Last updated on: May 2, 2017, 11:19h.
A net neutrality legal challenge brought by several internet service providers against the Federal Communications Commission (FCC) has been dismissed by the DC Circuit Court of Appeals. The case of whether or not to continue federal oversight of internet practices in the US could now be bumped up to the highest court in the land.
On Monday, the federal court rejected an “en banc” petition by the Independent Telephone & Telecommunications Alliance, a DC-based advocacy that lobbies on behalf of mid-size internet and phone service providers. The same court had previously ruled against the group’s argument that the 2015 net neutralityregulations implemented by the FCC were unlawful.
Under former President Barack Obama, then-FCC Chairman Tom Wheeler (D) reclassified broadband services as a utility, and internet service providers (ISPs) as “common carriers.” The distinction allowed the FCC to more rigorously regulate online services, and mandate that ISPs not block or slow traffic to certain consumers, nor prioritize specific sites or operations.

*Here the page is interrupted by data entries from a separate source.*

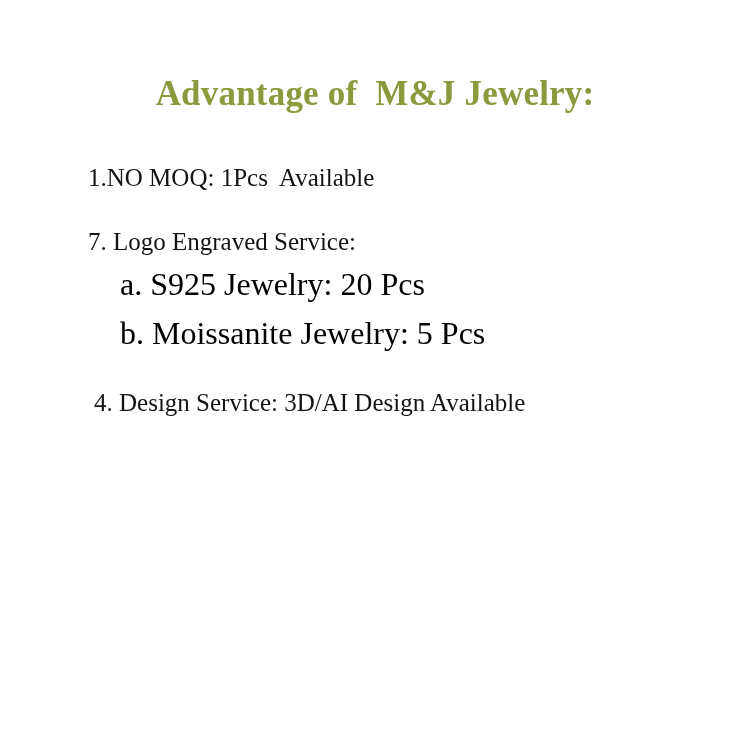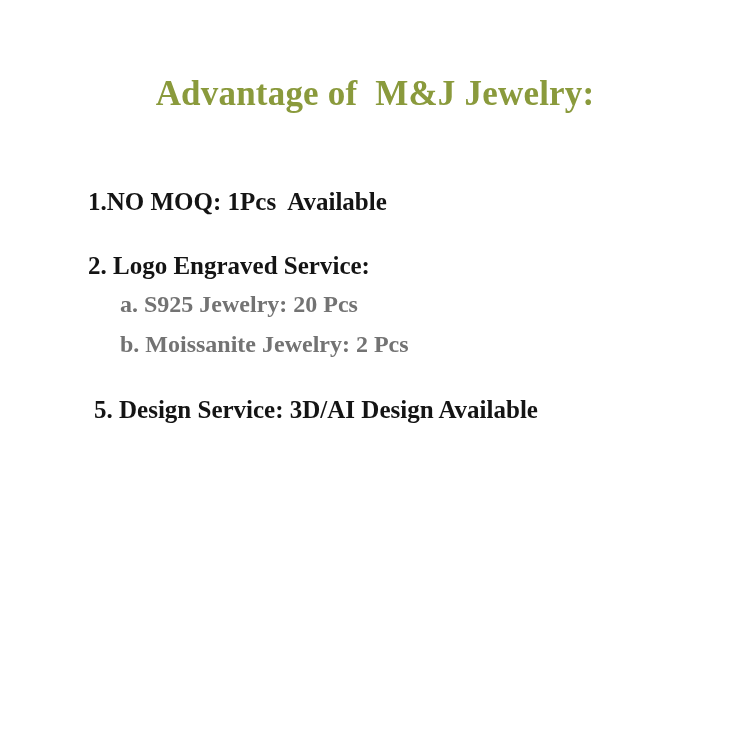--- a/index.html
+++ b/index.html
@@ -34,10 +34,9 @@
   }
   .list {
     position: absolute;
-    top: 188px;
+    top: 164px;
     left: 88px;
     width: 620px;
-    font-weight: bold;
   }
   .item {
     font-size: 25px;

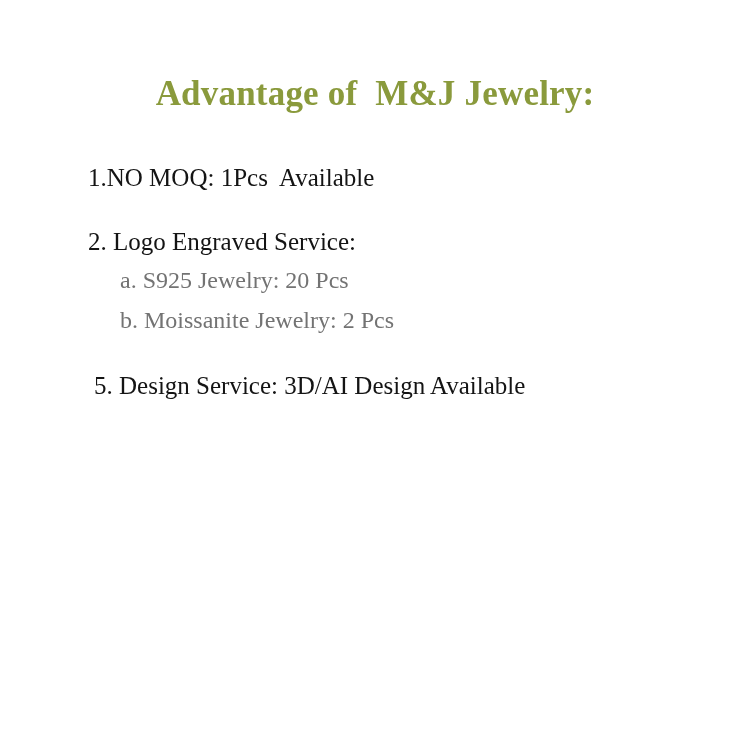--- a/index.html
+++ b/index.html
@@ -77,7 +77,7 @@
 
 
 
-    <div class="item tight">2. Logo Engraved Service:</div>
+    <div class="item tight">7. Logo Engraved Service:</div>
 
     <div class="sub">a. S925 Jewelry: 20 Pcs</div>
 

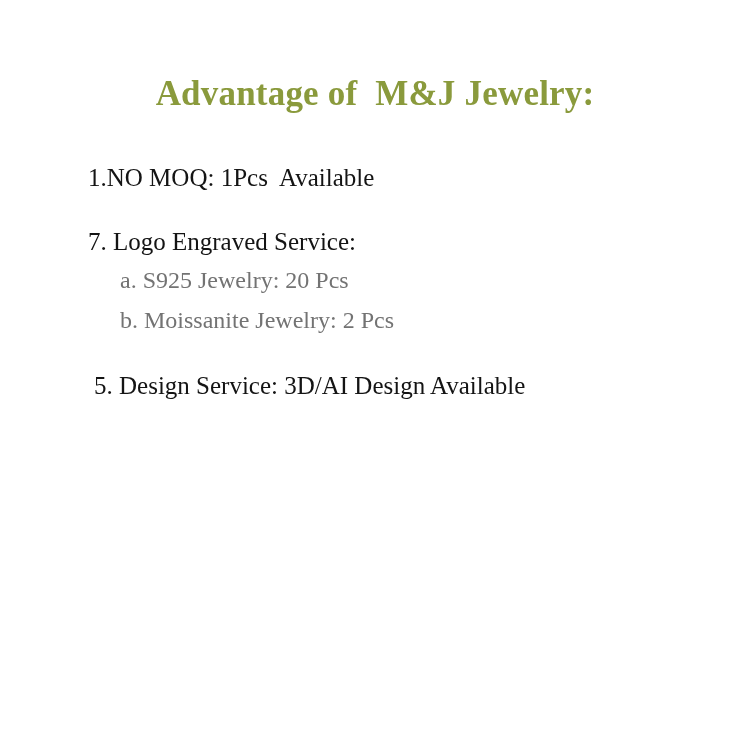--- a/index.html
+++ b/index.html
@@ -49,9 +49,9 @@
     margin-bottom: 12px;
   }
   .sub {
-    font-size: 24px;
+    font-size: 32px;
     line-height: 1.1;
-    color: #737373;
+    color: #000000;
     margin-left: 32px;
     margin-bottom: 14px;
     white-space: pre;

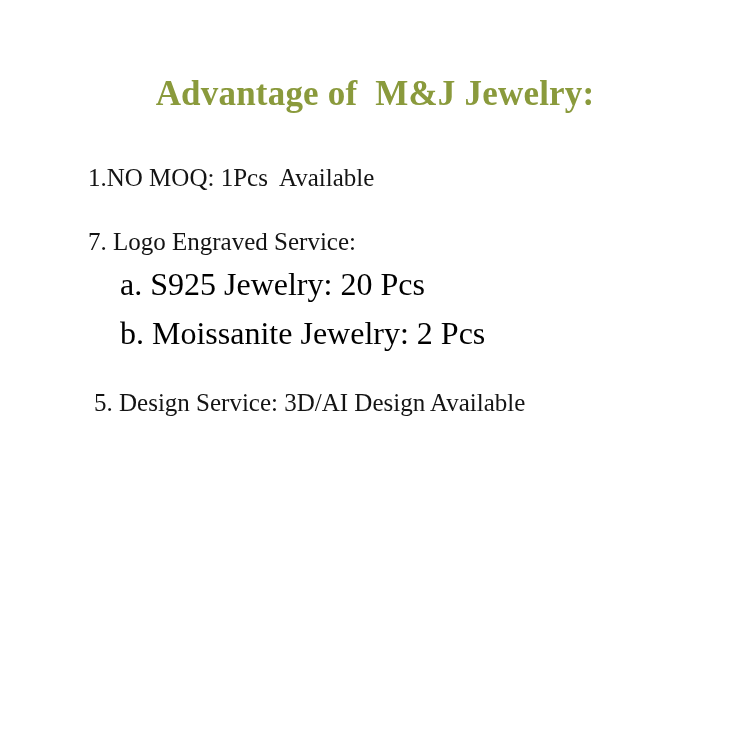--- a/index.html
+++ b/index.html
@@ -81,7 +81,7 @@
 
     <div class="sub">a. S925 Jewelry: 20 Pcs</div>
 
-    <div class="sub last">b. Moissanite Jewelry: 2 Pcs</div>
+    <div class="sub last">b. Moissanite Jewelry: 5 Pcs</div>
 
     <div class="item final">5. Design Service: 3D/AI Design Available</div>
 

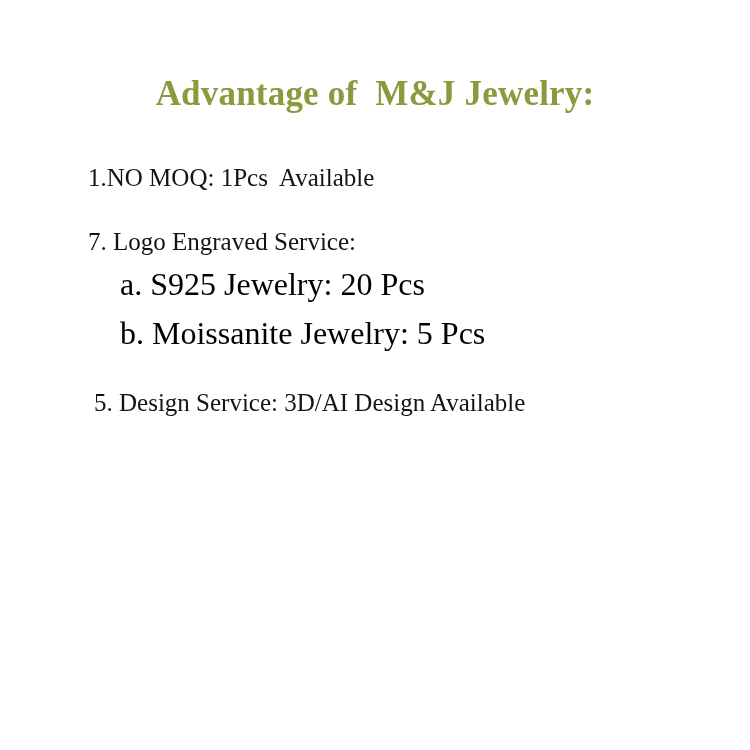--- a/index.html
+++ b/index.html
@@ -83,7 +83,7 @@
 
     <div class="sub last">b. Moissanite Jewelry: 5 Pcs</div>
 
-    <div class="item final">5. Design Service: 3D/AI Design Available</div>
+    <div class="item final">4. Design Service: 3D/AI Design Available</div>
 
   </div>
 </div>

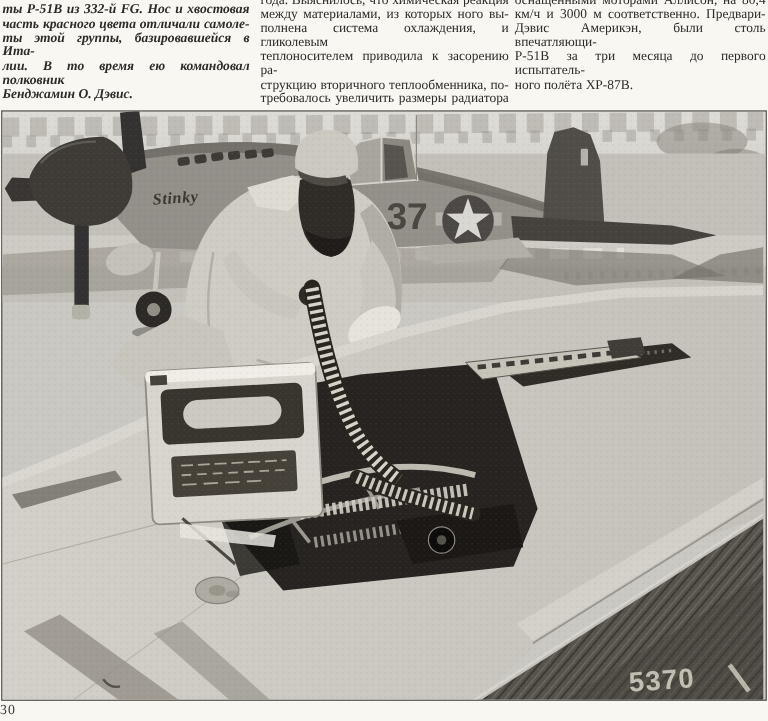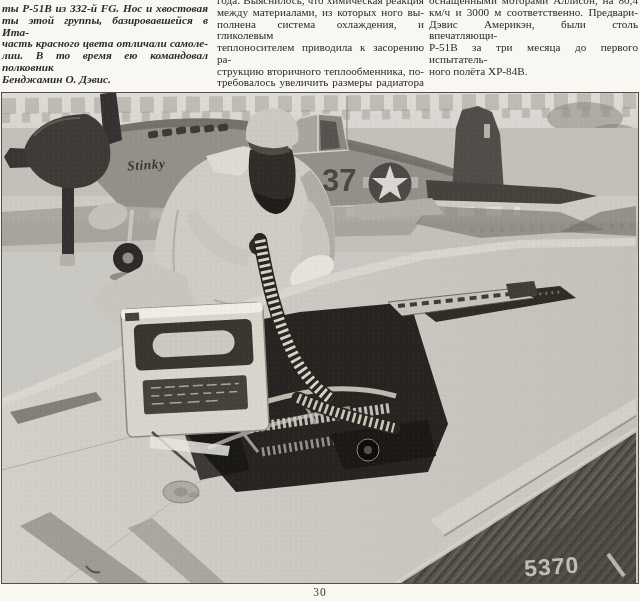--- a/index.html
+++ b/index.html
@@ -30,8 +30,8 @@
 
   <div class="col caption">
     <div class="ln">ты P-51B из 332-й FG. Нос и хвостовая</div>
+    <div class="ln">часть красного цвета отличали самоле-</div>
     <div class="ln">ты этой группы, базировавшейся в Ита-</div>
-    <div class="ln">часть красного цвета отличали самоле-</div>
     <div class="ln">лии. В то время ею командовал полковник</div>
     <div class="ln last">Бенджамин О. Дэвис.</div>
   </div>

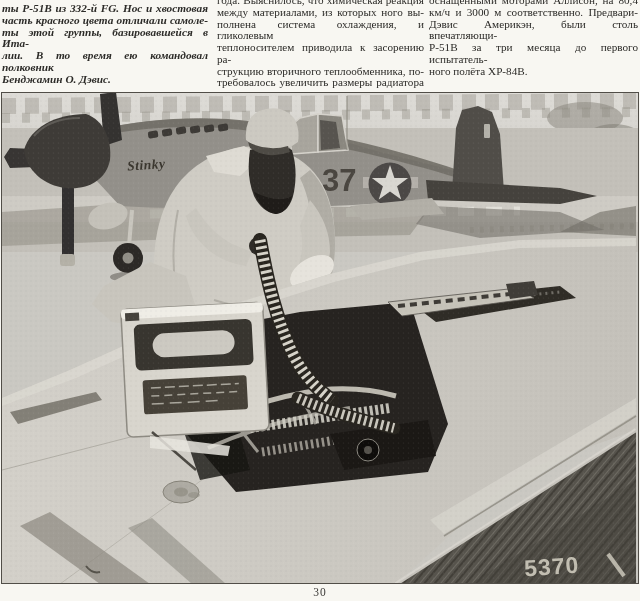--- a/index.html
+++ b/index.html
@@ -50,7 +50,7 @@
     <div class="ln">км/ч и 3000 м соответственно. Предвари-</div>
     <div class="ln">Дэвис Америкэн, были столь впечатляющи-</div>
     <div class="ln">P-51B за три месяца до первого испытатель-</div>
-    <div class="ln last">ного полёта XP-84B.</div>
+    <div class="ln last">ного полёта XP-87B.</div>
   </div>
 
   <figure class="photo">

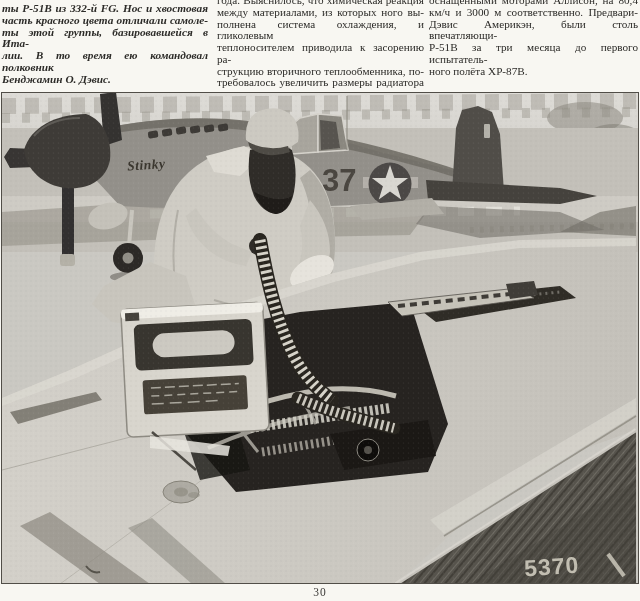--- a/index.html
+++ b/index.html
@@ -19,7 +19,7 @@
     border:1px solid #514e48;box-sizing:border-box;background:#cac8c2;
   }
   .photo svg{display:block;}
-  .pageno{position:absolute;top:586px;left:0;width:640px;text-align:center;
+  .pageno{position:absolute;top:586px;left:0;width:640px;text-align:left;
     font-size:11.5px;letter-spacing:1px;color:#3a3936;}
   text{user-select:none;}
 </style>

Net neutrality is a good thing in the eyes of most online gamblers and internet casino operators. Preventing companies like Comcast and Time Warner from dictating which networks would run most quickly or which websites are accessible to consumers, keeps the World Wide Web unrestricted to American players.
Supreme Court Appeal
The DC court’s ruling paves the way for the plaintiffs to appeal to the US Supreme Court. While the issue of internet regulation is certainly a topic of vital interest to the general public, and would presumably be worthy of the high court’s consideration, the FCC’s announcement that it will review net neutrality oversight might hamper the case’s acceptance odds.
Last week, FCC Chairman Ajit Pai, just months into the job, announced the agency would be reworking its net neutrality position, with the expected result to step aside from stringently regulating ISPs. Pai says the commission’s net neutrality enforcement is discouraging telecommunications companies from upgrading their networks and investing in infrastructure, which as a result is impacting revenue growth and job creation.
The DC court cited Pai’s review of net neutrality as part of its reason for dismissal.
“The agency will soon consider adopting a notice of proposed rulemaking that would replace the existing rule with a markedly different one. In that light, the en banc court could find itself examining, and pronouncing on, the validity of a rule that the agency had already slated for replacement,” Judges Sri Srinivasan and David Tatel said in their ruling.
Net Neutrality Odds
The chances of the FCC’s current position on net neutrality being overturned and repealed are presumably strong.
Even if Pai changed direction and decided to leave the current regulations in place, the US Supreme Court could still interject. And now that it’s fully staffed, with the latest addition of Justice Neil Gorsuch on the bench, the general thinking is that the court would rule against net neutrality.
Gorsuch could be the deciding vote. The justice has long been an opponent to “Chevron deference,” a 1984 Supreme Court ruling that said the Court should give federal “expert agencies” the benefit of the doubt in decision-making in which they have said expertise. The Chevron deference way of thinking would be to allow the FCC to set forth its own rules without critique from the court.